Postdoctoral Research Fellow

Department

Surgery

Authors

Swati Sonal MBBS, Vikram Deshpande MBBS MD, David T. Ting MD, Azfar Neyaz MBBS MD, Amaya Pankaj MBBS, Martin S. Taylor MD PhD, Anne M. Dinaux MD PhD, Lieve G.J. Leijssen MD PhD, Aparna R. Parikh MD MS, Chloe Boudreau, Hiroko Kunitake MD MPH, Robert N. Goldstone MD, Christy E. Cauley MD MPH, Liliana G. Bordeianou MD MPH, Rocco Ricciardi MD MPH, David L. Berger MD*

Immunological basis of recurrence in colorectal cancer

I am a medical doctor from India pursuing a research fellowship in General & GI Surgery at the MGH under the leadership of Dr David Berger. I aspire to be a Surgeon-Scientist and my research interests include clinical outcomes and the translational aspects of clinico-pathological characteristics in colorectal cancer. I believe that this symposium would be a great platform to share my work among other scientists with a shared vision of excellence for women. I hope to be inspired and learn leadership skills from the incredible women in various fields and celebrate the career advancement of women physicians and scientists.
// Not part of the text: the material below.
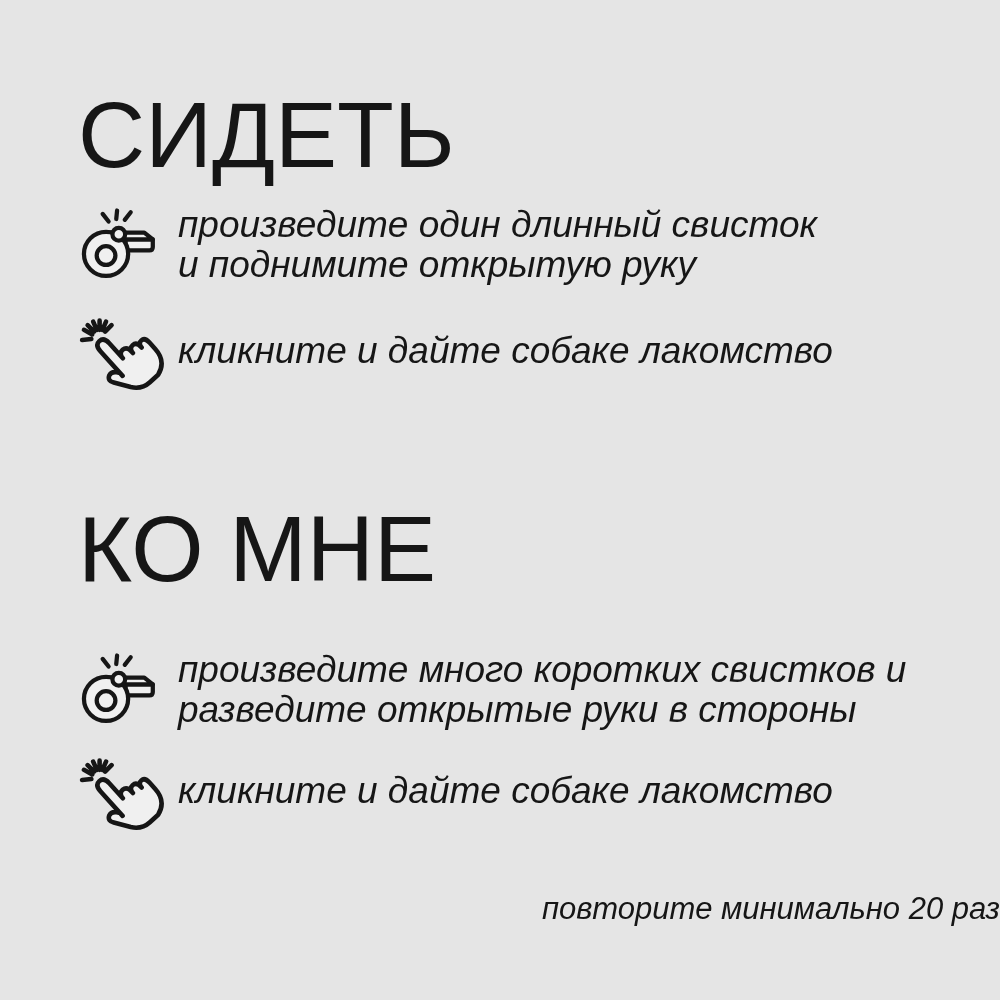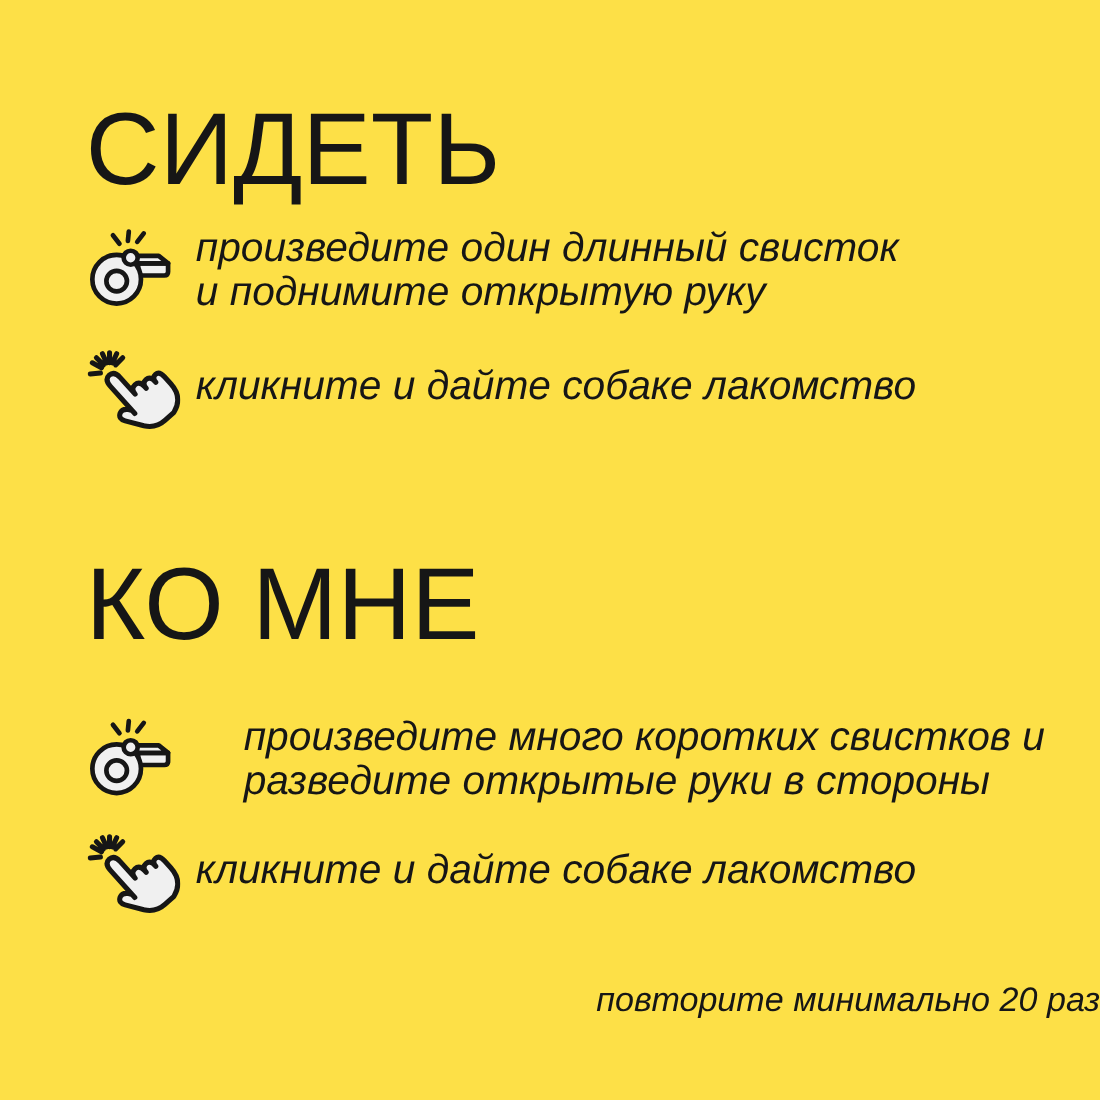"СИДЕТЬ" .page { background: #fde047 -> #e5e5e5 }
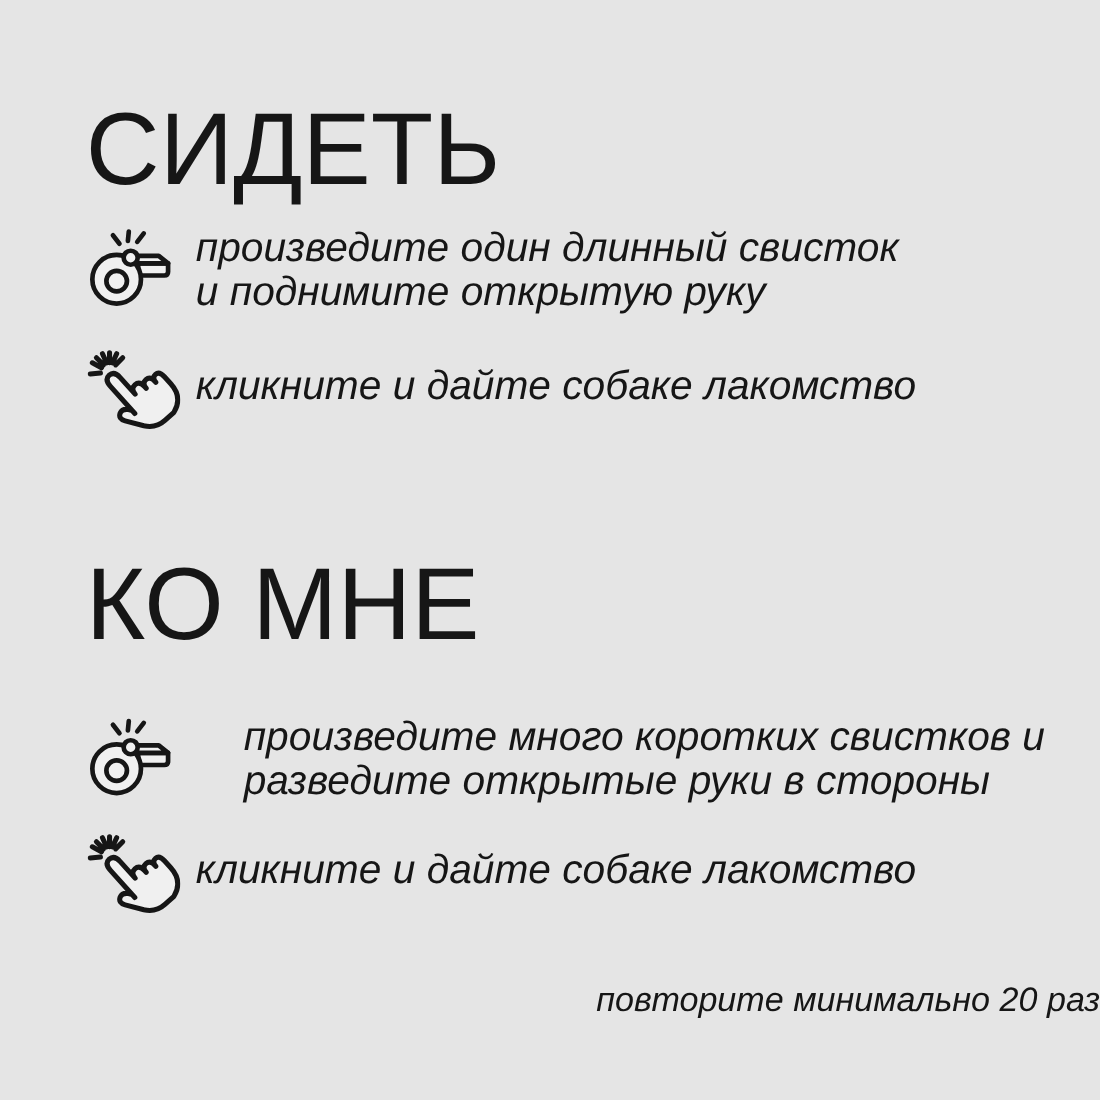"произведите много коротких свистков и" .step.s-row3 { justify-content: space-between -> none }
Background: This study aims to assess the expression of immune markers in non-metastatic colorectal cancers that recur after curative treatment and compare them to cancers that do not recur.

Methods: Tissue microarrays (TMAs) obtained from colorectal cancer surgical pathology specimens were stained for immune cells (CD8, FOXP3, LAG3, PU1, and PDL1); HLA I, Beta 2 Microglobulin, and HC10 on tumor cells; BRAFV600E mutation; and DNA mismatch repair (MMR) proteins. Stage I-III primary tumors which recurred/metastasized were compared to tumors which did not recur within 5 years of surgery. A logistic regression model was fit to assess the predictive effect of biomarkers on tumor recurrence.

Results: There were 141 tumors which recurred and 494 tumors which did not recur. We found a significantly lower expression of CD8, LAG3, FOXP3, PU1 and PDL1 immune cells in tumors which recurred (p<0.05). Based on multivariate analysis, only low PDL1 immune cells (adjusted OR 1.86, 1.12-3.10) predicted tumor recurrence.

Conclusion: Tumors which recur after curative surgery are associated with a state of low baseline immune response. Low expression of PDL1 on immune cells in the tumor microenvironment seems to be the most crucial prognostic biomarker associated with tumor recurrence.